▶ **EXERCISE OBJECTIVE**: Please copy every line below that contains the string "Slack".

[Detected change data]
········

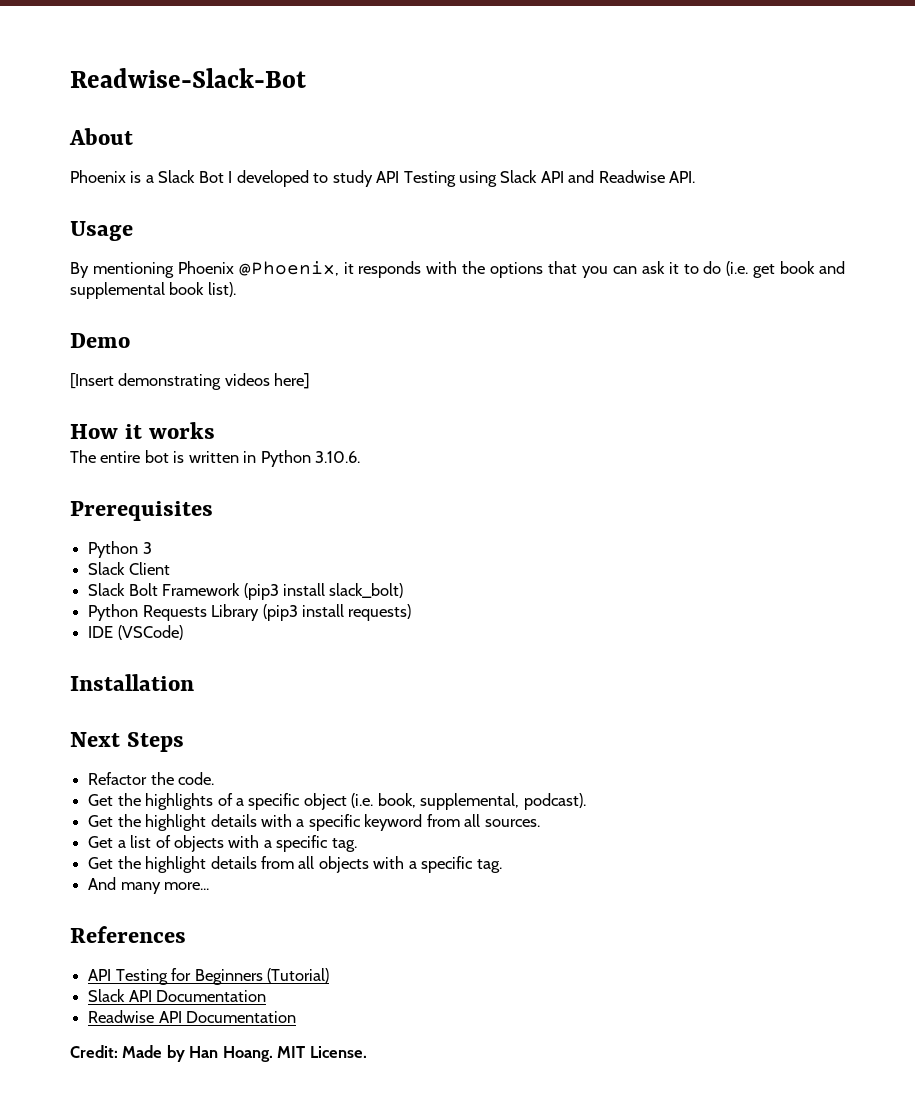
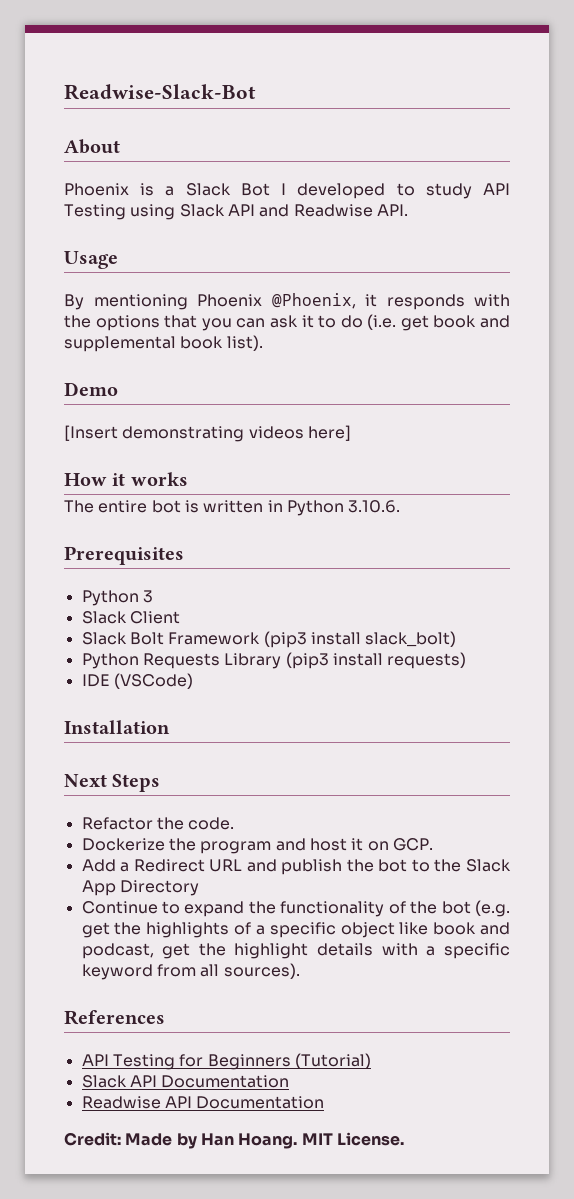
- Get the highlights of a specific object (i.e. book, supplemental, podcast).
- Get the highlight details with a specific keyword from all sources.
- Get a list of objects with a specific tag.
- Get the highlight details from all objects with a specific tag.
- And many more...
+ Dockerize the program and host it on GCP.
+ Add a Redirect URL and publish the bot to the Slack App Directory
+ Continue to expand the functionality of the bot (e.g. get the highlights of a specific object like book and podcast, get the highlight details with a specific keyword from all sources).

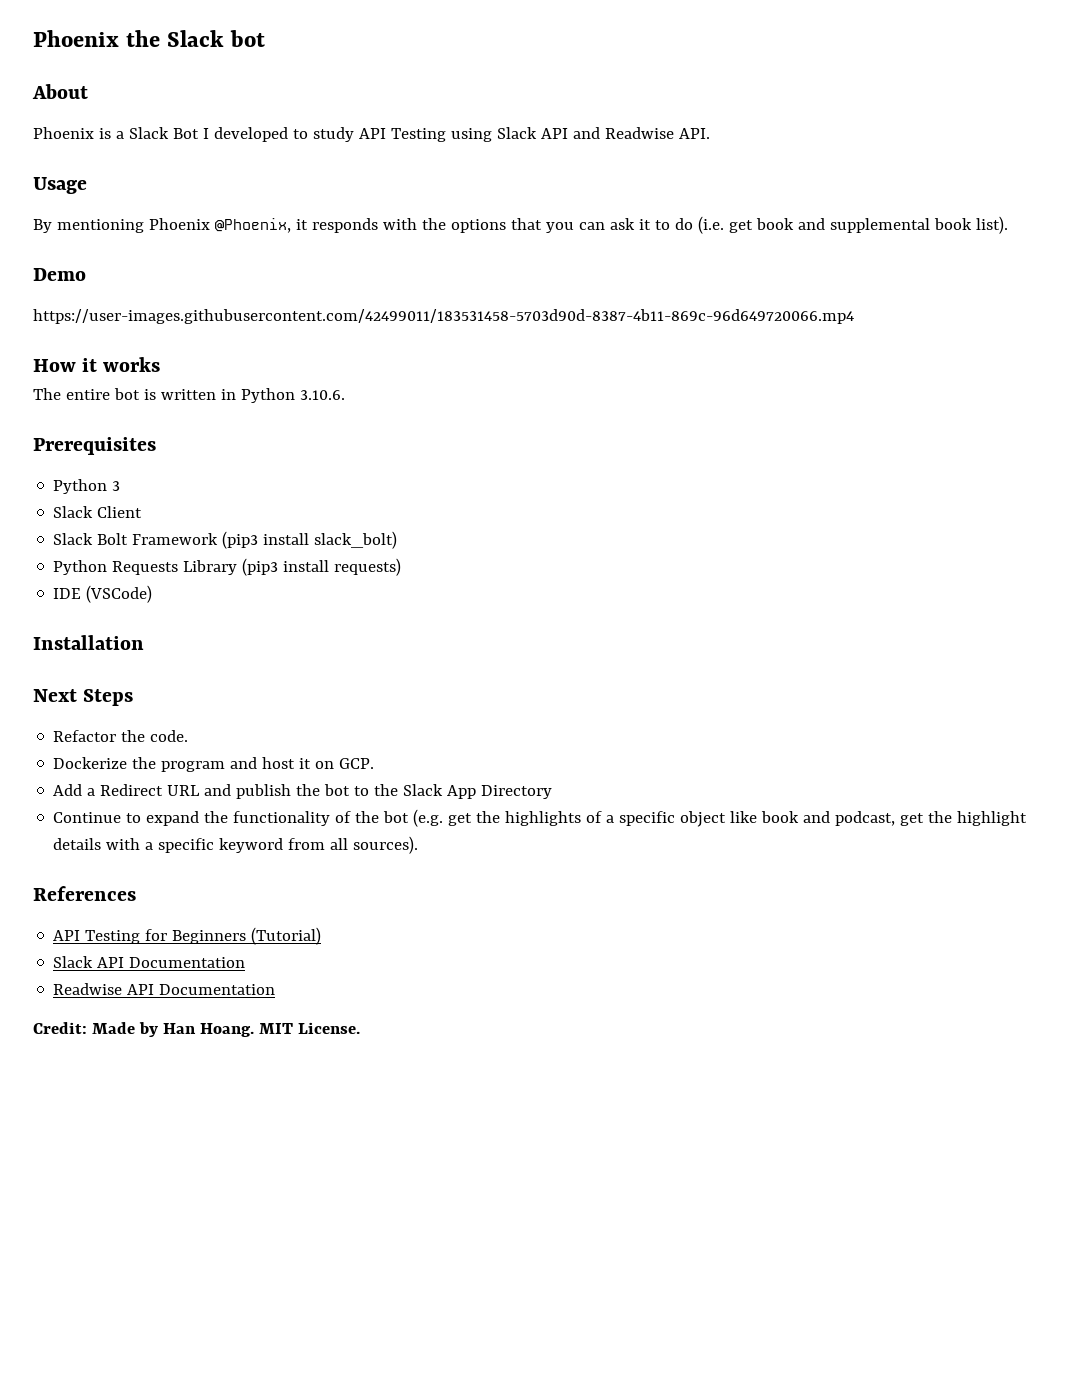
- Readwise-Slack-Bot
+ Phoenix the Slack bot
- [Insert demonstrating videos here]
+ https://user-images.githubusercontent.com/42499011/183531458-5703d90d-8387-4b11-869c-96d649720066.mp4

········

▶ **REPLY**:
+ Add a Redirect URL and publish the bot to the Slack App Directory
- Readwise-Slack-Bot
+ Phoenix the Slack bot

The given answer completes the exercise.